The following operations are based on the assumption that you use the FusionInsight client to submit the Spark application. If you use your own configuration file directory, you need to modify the corresponding file in the configuration directory of the application and upload the configuration file to the executor.

When the HDFS and HBase clients access the server, hostname is used to configure the server address. Therefore, the hosts configuration of all nodes to be accessed must be saved in the /etc/hosts file on the client. You can add the host of the peer cluster node to the /etc/hosts file of the client node in advance.
- Access Hive Metastore: Replace the hive-site.xml file in the conf directory of the Spark client in cluster 1 with the hive-site.xml file in the conf directory of the Spark client in cluster 2.
  After the preceding operations are performed, you can use Spark SQL to access Hive MetaStore. To access Hive table data, you need to perform the operations in • Access HDFS of two clusters at the same time: and set nameservice of the peer cluster to LOCATION.
- Access HBase of the peer cluster.
  1. Configure the IP addresses and host names of all ZooKeeper nodes and HBase nodes in cluster 2 in the /etc/hosts file on the client node of cluster 1.
  2. Replace the hbase-site.xml file in the conf directory of the Spark client in cluster 1 with the hbase-site.xml file in the conf directory of the Spark client in cluster 2.
- Access Kafka: Set the address of the Kafka Broker to be accessed to the Kafka Broker address in cluster 2.
- Access HDFS of two clusters at the same time:
  - Two tokens with the same NameService cannot be obtained at the same time. Therefore, the NameServices of the HDFS in two clusters must be different. For example, one is hacluster, and the other is test.
    1. Obtain the following configurations from the hdfs-site.xml file of cluster 2 and add them to the hdfs-site.xml file in the conf directory of the Spark client in cluster 1:
      dfs.nameservices.mappings, dfs.nameservices, dfs.namenode.rpc-address.test.*, dfs.ha.namenodes.test, and dfs.client.failover.proxy.provider.test
      
      The following is an example:
```
<property>
<name>dfs.nameservices.mappings</name>
<value>[{"name":"hacluster","roleInstances":["14","15"]},{"name":"test","roleInstances":["16","17"]}]</value>
</property>
<property>
<name>dfs.nameservices</name>
<value>hacluster,test</value>
</property>
<property>
<name>dfs.namenode.rpc-address.test.16</name>
<value>192.168.0.1:8020</value>
</property>
<property>
<name>dfs.namenode.rpc-address.test.17</name>
<value>192.168.0.2:8020</value>
</property>
<property>
<name>dfs.ha.namenodes.test</name>
<value>16,17</value>
</property>
<property>
<name>dfs.client.failover.proxy.provider.test</name>
<value>org.apache.hadoop.hdfs.server.namenode.ha.ConfiguredFailoverProxyProvider</value>
</property>
```
    1. Modify spark.yarn.extra.hadoopFileSystems = hdfs://test and spark.hadoop.hdfs.externalToken.enable = true in the spark-defaults.conf configuration file under the conf directory on the Spark client of cluster 1.
```
spark.yarn.extra.hadoopFileSystems = hdfs://test
spark.hadoop.hdfs.externalToken.enable = true
```
    1. In the application submission command, add the --keytab and --principal parameters and set them to the user who submits the task in cluster1.

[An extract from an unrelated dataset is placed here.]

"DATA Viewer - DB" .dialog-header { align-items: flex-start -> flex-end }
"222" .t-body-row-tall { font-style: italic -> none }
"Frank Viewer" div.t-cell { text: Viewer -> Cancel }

    2. Use the Spark client of cluster1 to submit the application. Then, the two HDFS services can be accessed at the same time.

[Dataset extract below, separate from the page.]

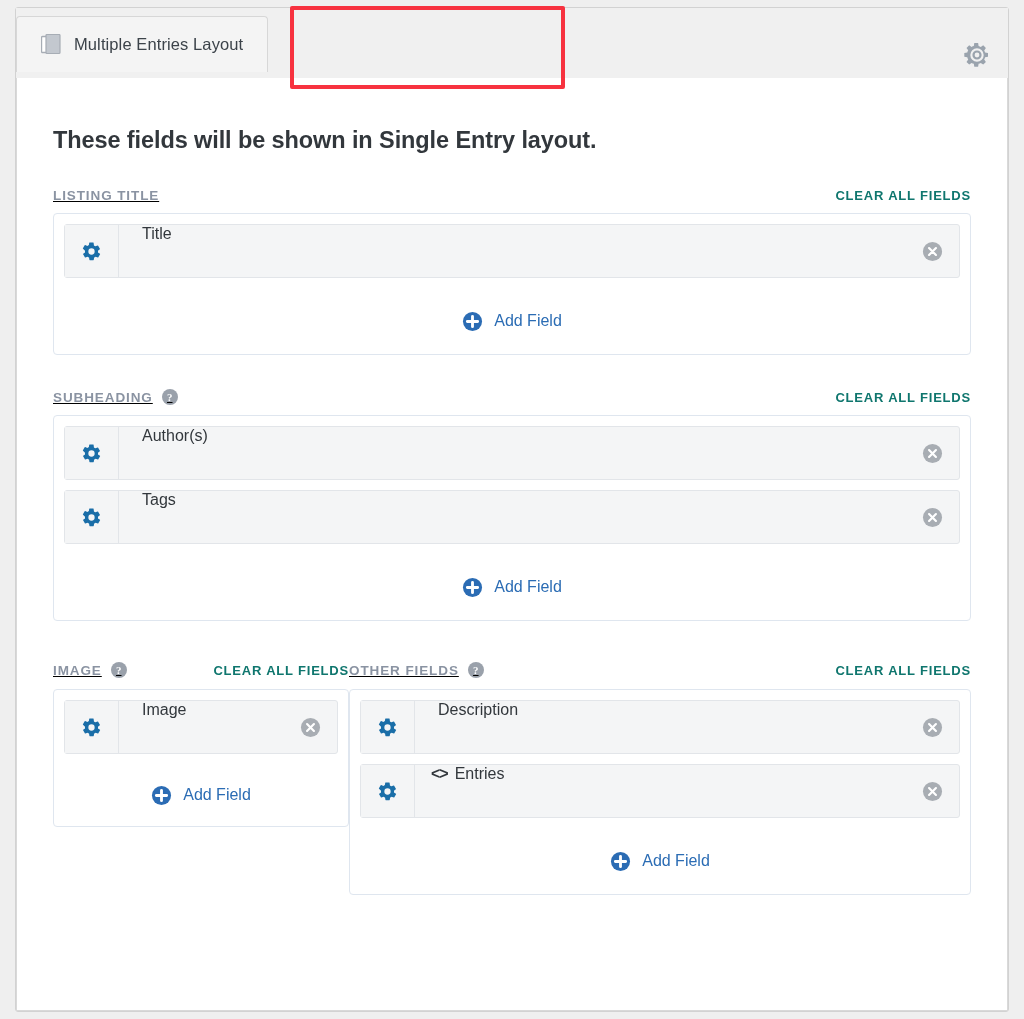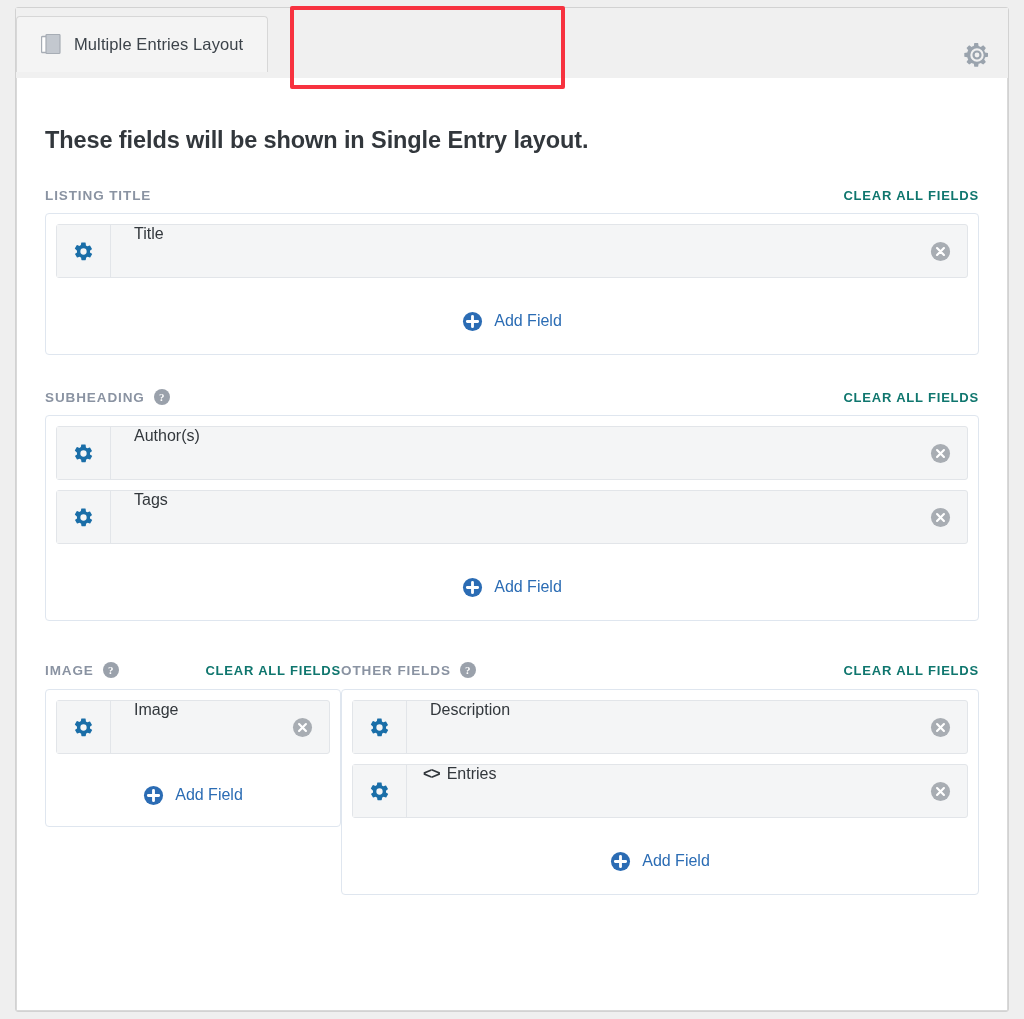"These fields will be shown" .card { padding: 0 28px -> 0 36px }
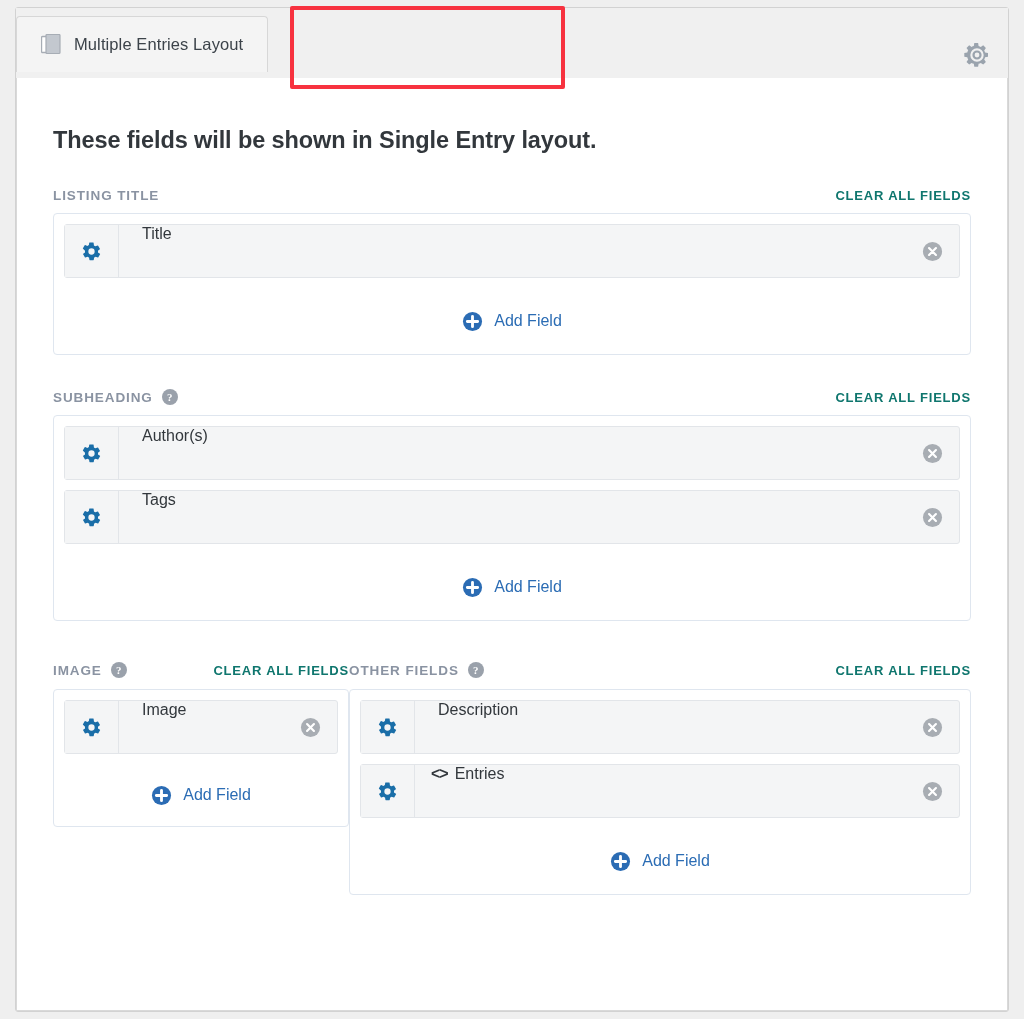"LISTING TITLE" .sect-label-wrap { text-decoration: none -> underline }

- Access HBase of two clusters at the same time:
  1. Modify spark.hadoop.hbase.externalToken.enable = true in the spark-defaults.conf configuration file under the conf directory on the Spark client of cluster 1.
```
spark.hadoop.hbase.externalToken.enable = true
```
  2. When accessing HBase, you need to use the configuration file of the corresponding cluster to create a Configuration object for creating a Connection object.

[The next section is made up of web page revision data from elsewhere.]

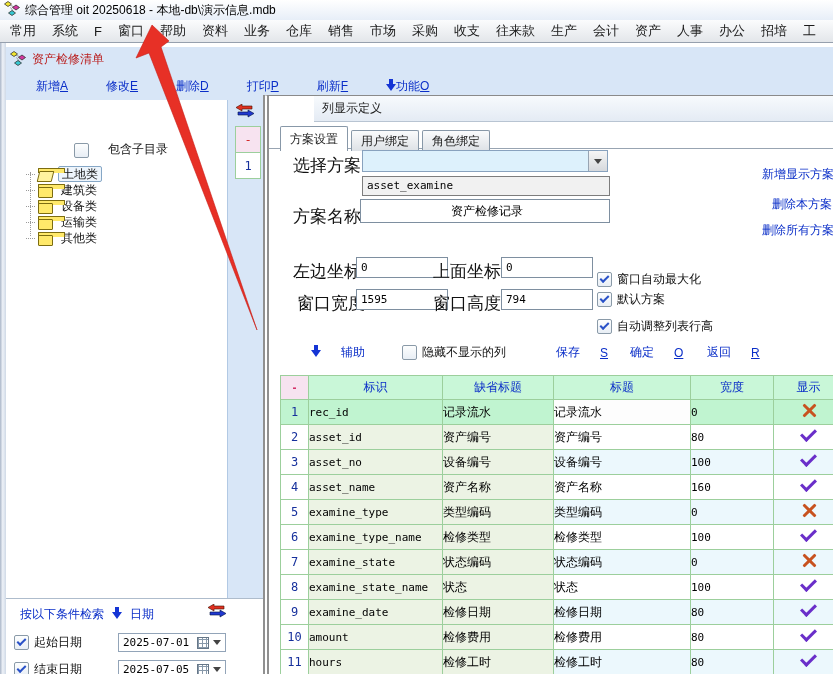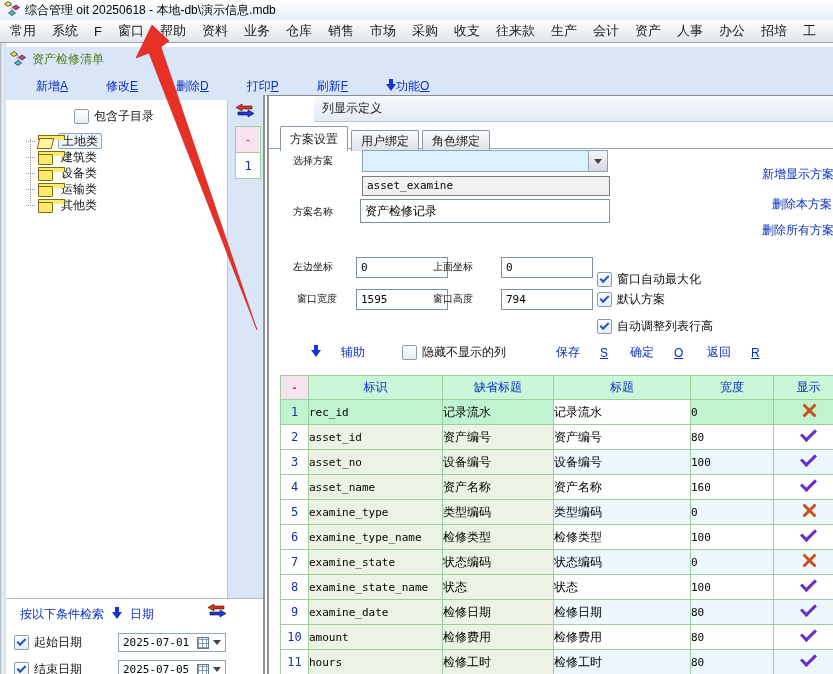"资产检修清单" .panel-title { color: #4d7c0f -> #b91c1c }
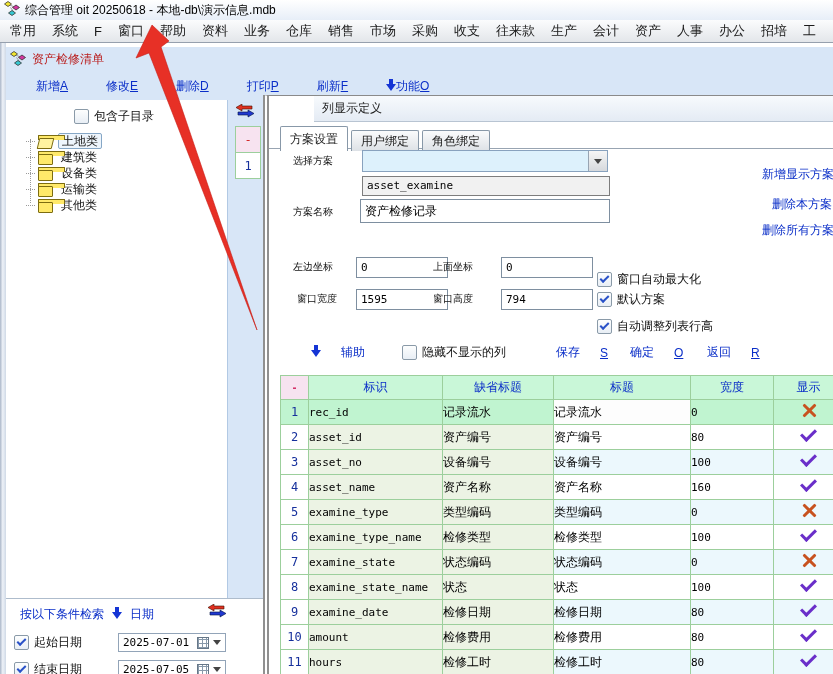"包含子目录" .include-row { align-items: center -> flex-end; gap: 5px -> 19px; margin-top: none -> 33px }
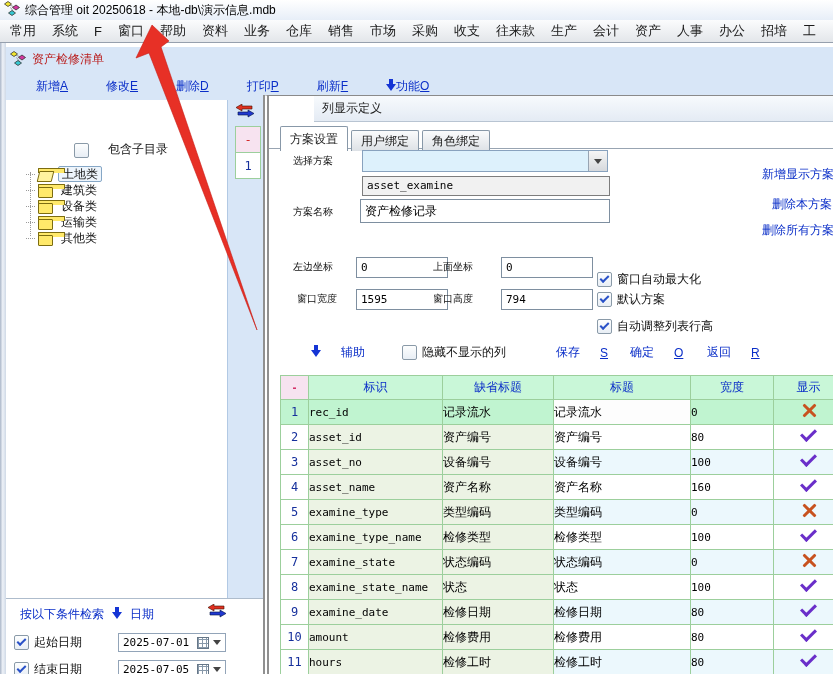"选择方案" .flabel { font-size: 10px -> 17px }
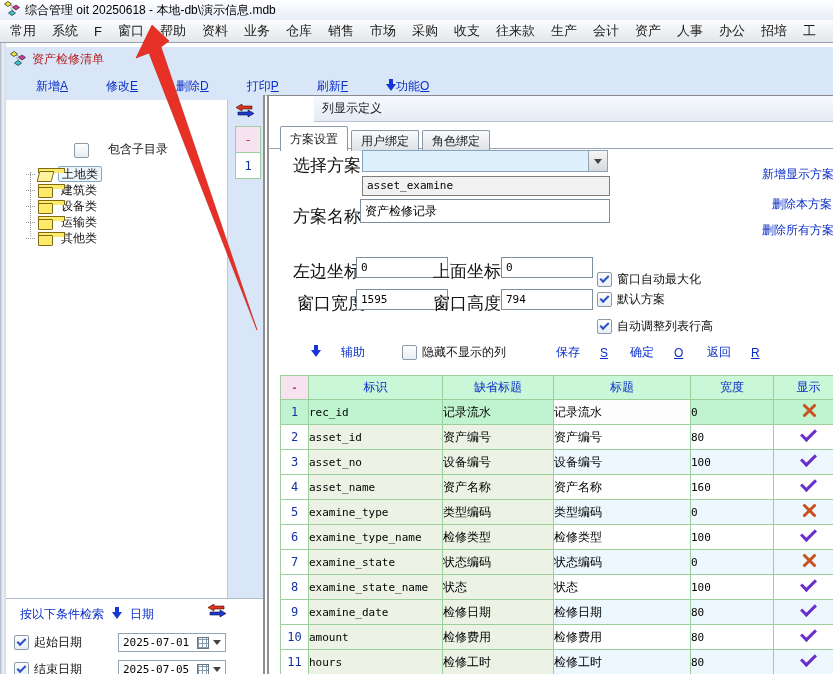"资产检修记录" .in-name { text-align: none -> center }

  3. In an MRS cluster, tokens of multiple HBase services can be obtained at the same time to solve the problem that the executor cannot access HBase. The method is as follows:
    Assume that you need to access HBase of the current cluster and HBase of cluster2. Save the hbase-site.xml file of cluster2 in a compressed package named external_hbase_conf***, and use --archives to specify the compressed package when submitting the command.